==== Dataset records ====

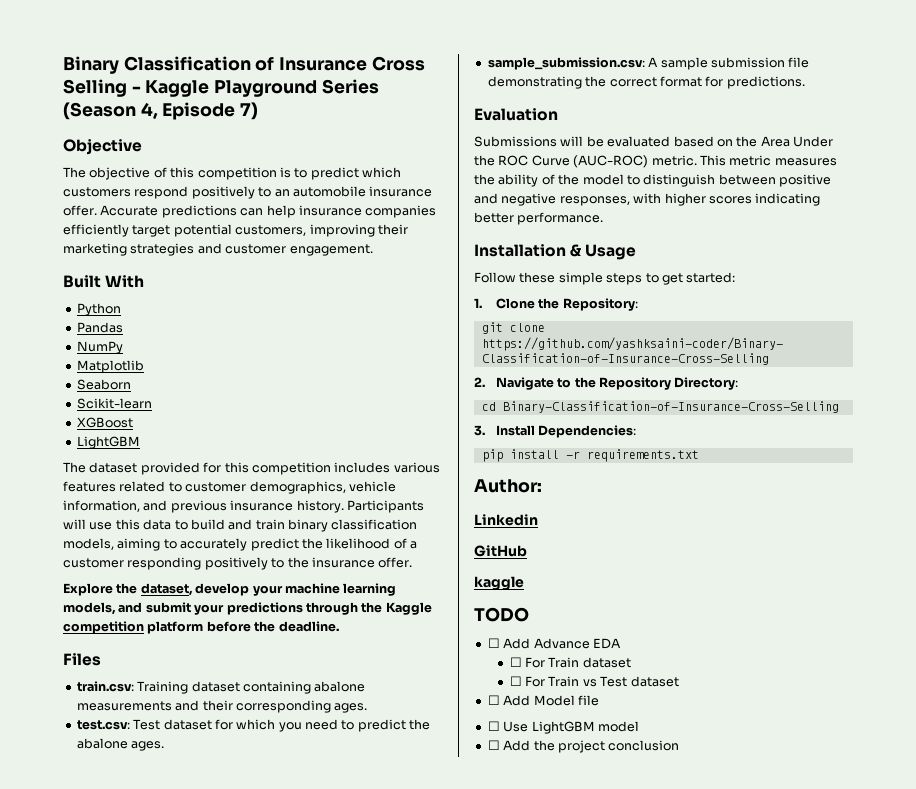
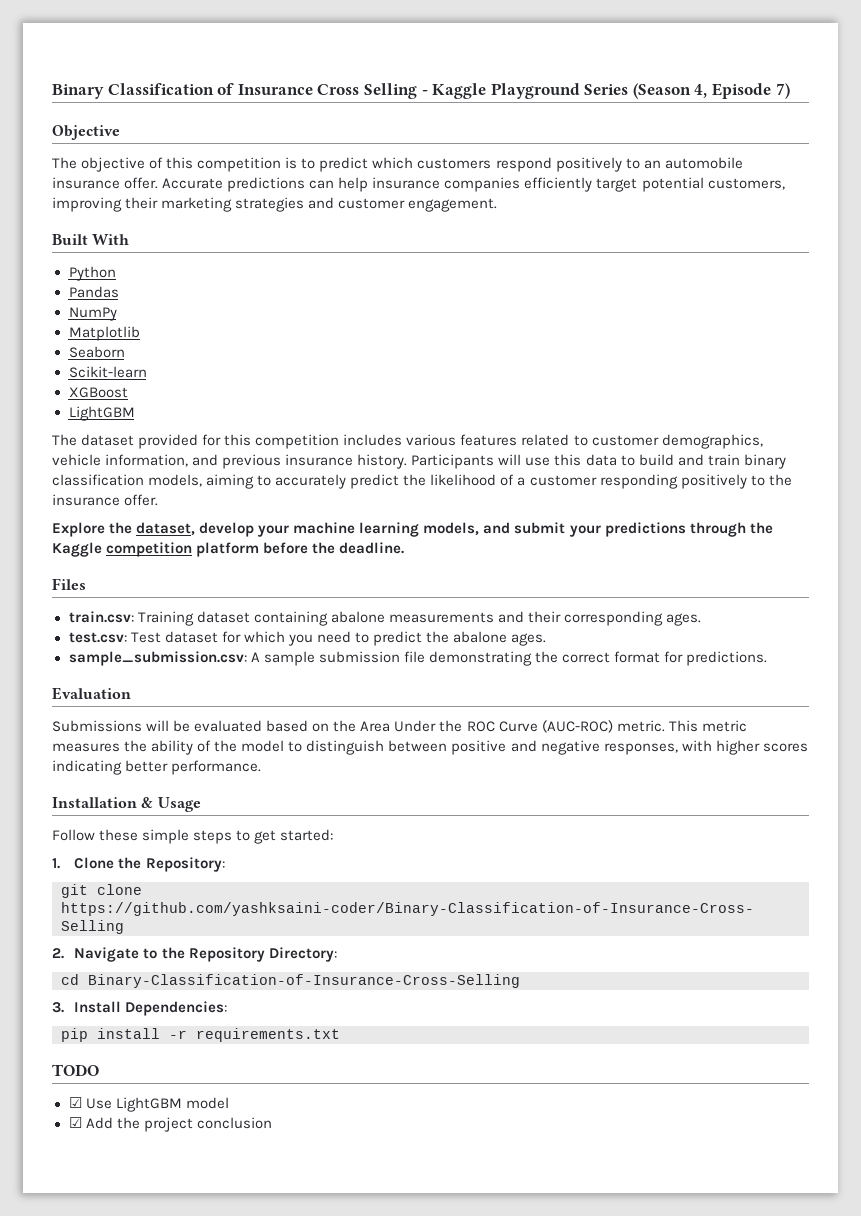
- Author:
- Linkedin
- GitHub
- kaggle
  TODO
- ☐ Add Advance EDA
- ☐ For Train dataset
- ☐ For Train vs Test dataset
- ☐ Add Model file
- ☐ Use LightGBM model
+ ☑ Use LightGBM model
- ☐ Add the project conclusion
+ ☑ Add the project conclusion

====

» **Exercise directions**:
Output nothing but the records, word for word, and none of their pictures.

» **Answer to this task**:
- Author:
- Linkedin
- GitHub
- kaggle
  TODO
- ☐ Add Advance EDA
- ☐ For Train dataset
- ☐ For Train vs Test dataset
- ☐ Add Model file
- ☐ Use LightGBM model
+ ☑ Use LightGBM model
- ☐ Add the project conclusion
+ ☑ Add the project conclusion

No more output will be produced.